Calculation of temperature changes (heating a cube in a microwave oven)

[salazar7]

Hello guys,

I am currently running an experiment in my hobby room: I want to heat a cube in a microwave and then measure the surface temperature. Unfortunately, it takes about 20 seconds, so the cube cools down during this time which means I don't measure the actual temperature after heating but the temperature after 20 seconds of cooling.

So let's say the cube has the initial temperature T_0. Now it is heated in the microwave for t_h seconds and now has the temperature T_1. After cooling for t_c seconds, the temperature is measured and is now T_2.

Is it now somehow possible to calculate T_1 using formulas by multiplying here, dividing there, etc.? Perhaps your experience can help me a little. Thank you very much! It doesn't have to be 100% correct at all, so feel free to use assumptions to simplifyPS: I have the following additional data available
Length of the cube (L), specific heat capacity (c_p), thermal conductivity (k), density (R), microwave data: power (P), frequency (f), ambient temperature (T_a).

 

[Chestermiller]

Do you have any idea how to do this?

 

[salazar7]

My very first thought was this:

Assumption: surface temperature presents the average temperature of the whole cube (so the cube is really small/thin)

First, you could calculate the heat absorbed during heating

Q_h = m * c_p * (T_1 - T_0)

Then the cooling

Q_c = m * c_p * (T_2 - T_1)

We could assume that Q_h = Q_c (if this is a realistic assumption)

=> m * c_p * (T_1 - T_0) = m * c_p * (T_2 - T_1) <=> T_1 = (T_2 + T_0) / 2

This somehow doesnt make sense, because we know that T_1 > T_2 (and T_2 > T_0). Let's assume that T_2 = 50°C and T_0 = 20°C. So I get T_1 = 35°C.

 

[Chestermiller]

If there is convective heat loss to the air in the microwave during the heating (and cooling), then the temperature variation with time will not be a straight line.

Let $\Delta T_H(t)$ be the time variation of the surface temperature during an experiment in which the heating is applied. Let $\tau$ be the time at which the microwave is switched off.
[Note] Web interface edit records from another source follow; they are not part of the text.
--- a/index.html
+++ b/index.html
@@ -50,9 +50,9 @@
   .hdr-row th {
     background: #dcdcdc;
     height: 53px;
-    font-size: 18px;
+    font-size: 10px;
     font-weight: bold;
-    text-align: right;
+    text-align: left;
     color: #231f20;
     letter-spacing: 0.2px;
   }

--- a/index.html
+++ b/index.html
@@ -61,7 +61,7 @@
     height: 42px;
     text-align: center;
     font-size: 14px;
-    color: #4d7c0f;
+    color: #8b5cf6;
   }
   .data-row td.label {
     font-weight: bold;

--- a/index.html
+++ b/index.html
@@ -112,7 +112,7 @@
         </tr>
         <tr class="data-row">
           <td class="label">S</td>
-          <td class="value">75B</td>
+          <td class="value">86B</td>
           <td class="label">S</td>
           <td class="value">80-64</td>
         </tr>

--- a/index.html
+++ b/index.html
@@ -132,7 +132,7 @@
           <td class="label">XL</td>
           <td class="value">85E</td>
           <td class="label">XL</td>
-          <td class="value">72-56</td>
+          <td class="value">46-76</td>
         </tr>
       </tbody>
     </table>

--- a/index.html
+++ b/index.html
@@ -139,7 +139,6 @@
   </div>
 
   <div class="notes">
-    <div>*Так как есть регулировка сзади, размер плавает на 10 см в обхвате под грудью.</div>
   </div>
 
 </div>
Since the differential and algebraic equations describing the temperature variation within the system are linear in temperature, the temperature during the cooling period ($t>\tau$) can be expressed as a linear superposition: $$\Delta T(t)=\Delta T_H(t)-\Delta T_H(t-\tau)$$

So, for $t<\tau$, $$\Delta T(t)=\Delta T_H(t)$$ and, for $t>\tau$, $$\Delta T(t)=\Delta T_H(t)-\Delta T_H(t-\tau)$$

 

[salazar7]

thank you very much for your efforts. but unfortunately i'm a bit stumped because i don't know how to implement/apply this. I don't know if this is important to know, but I only have discrete values. So I only know the surface temperature at the time before heating and 20 seconds after heating

 

[russ_watters]

What is the cube made of, how big is it and how are you measuring its surface temperature? Do you have access to an infrared thermometer? That would take about 1 sec after the microwave shuts off.
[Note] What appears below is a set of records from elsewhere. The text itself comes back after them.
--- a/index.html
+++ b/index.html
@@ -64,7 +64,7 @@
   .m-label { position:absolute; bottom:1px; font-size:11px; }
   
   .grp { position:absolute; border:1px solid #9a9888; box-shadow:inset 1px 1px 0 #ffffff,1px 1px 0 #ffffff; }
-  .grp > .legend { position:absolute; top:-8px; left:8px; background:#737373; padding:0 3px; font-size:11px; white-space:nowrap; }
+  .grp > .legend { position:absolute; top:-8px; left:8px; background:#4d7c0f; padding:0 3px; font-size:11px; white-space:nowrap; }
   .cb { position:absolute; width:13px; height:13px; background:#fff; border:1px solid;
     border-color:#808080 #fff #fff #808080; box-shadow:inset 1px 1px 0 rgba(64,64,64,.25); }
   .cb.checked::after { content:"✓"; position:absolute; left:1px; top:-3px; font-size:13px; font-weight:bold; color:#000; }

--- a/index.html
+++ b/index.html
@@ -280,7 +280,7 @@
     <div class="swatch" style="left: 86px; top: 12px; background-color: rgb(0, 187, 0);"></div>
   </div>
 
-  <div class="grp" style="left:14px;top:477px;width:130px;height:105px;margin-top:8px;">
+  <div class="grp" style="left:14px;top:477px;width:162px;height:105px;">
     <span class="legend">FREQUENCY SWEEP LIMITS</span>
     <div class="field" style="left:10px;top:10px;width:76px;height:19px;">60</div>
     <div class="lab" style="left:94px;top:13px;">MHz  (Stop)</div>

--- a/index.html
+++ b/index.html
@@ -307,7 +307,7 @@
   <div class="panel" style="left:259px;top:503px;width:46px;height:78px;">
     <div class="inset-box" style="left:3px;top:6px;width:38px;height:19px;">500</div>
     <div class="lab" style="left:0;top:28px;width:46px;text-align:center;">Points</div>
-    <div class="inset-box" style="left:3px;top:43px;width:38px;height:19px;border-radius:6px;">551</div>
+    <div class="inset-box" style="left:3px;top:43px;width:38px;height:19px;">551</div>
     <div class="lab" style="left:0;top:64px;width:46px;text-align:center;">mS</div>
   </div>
You can measure the rate of temperature change by measuring the temperature twice and linearly extrapolating backwards. Maybe you'll find the rate is low so this doesn't matter. When the microwave is on you're probably zapping it with 100x more power than rate of loss after it is shut off.

 

[berkeman]

Do you have access to an infrared thermometer?

That was my first thought as well. I use one in the lab pretty often for all kinds of thermal measurements...

https://www.digikey.com/en/products...xnZe5NryTfS5sARzWHqTPeXYGgFIV8TEaAgPDEALw_wcB

 

[Chestermiller]

What are the values of L, thermal conductivity, heat capacity, density, heating time?

 

[salazar7]

thanks for all the advices :)

@Chestermiller I'm currently not at home so i dont know the exact data but maybe we could first work with imaginary values (if thats possible) and when i get home ill try to apply the procedure to the real data:

L = 0,1m
k = 0,5 W/m*K
c_p = 1000 J/kg*K
R = 2000 kg/m^3
t_h = 50 sT_0 = 288,15 K (15°C)
t_c = 100 s
T_2 = 343,15 K (50°C)
P = 1000 Watt
f = 2,45 GHz
T_a = 293,15 K (20°C)

 

[Chestermiller]

thanks for all the advices :)

@Chestermiller I'm currently not at home so i dont know the exact data but maybe we could first work with imaginary values (if thats possible) and when i get home ill try to apply the procedure to the real data:

L = 0,1m
k = 0,5 W/m*K
c_p = 1000 J/kg*K
R = 2000 kg/m^3
t_h = 50 sT_0 = 288,15 K (15°C)
t_c = 100 s
T_2 = 343,15 K (50°C)
P = 1000 Watt
f = 2,45 GHz
T_a = 293,15 K (20°C)

I'll wait to wee the real data. That's what I needed.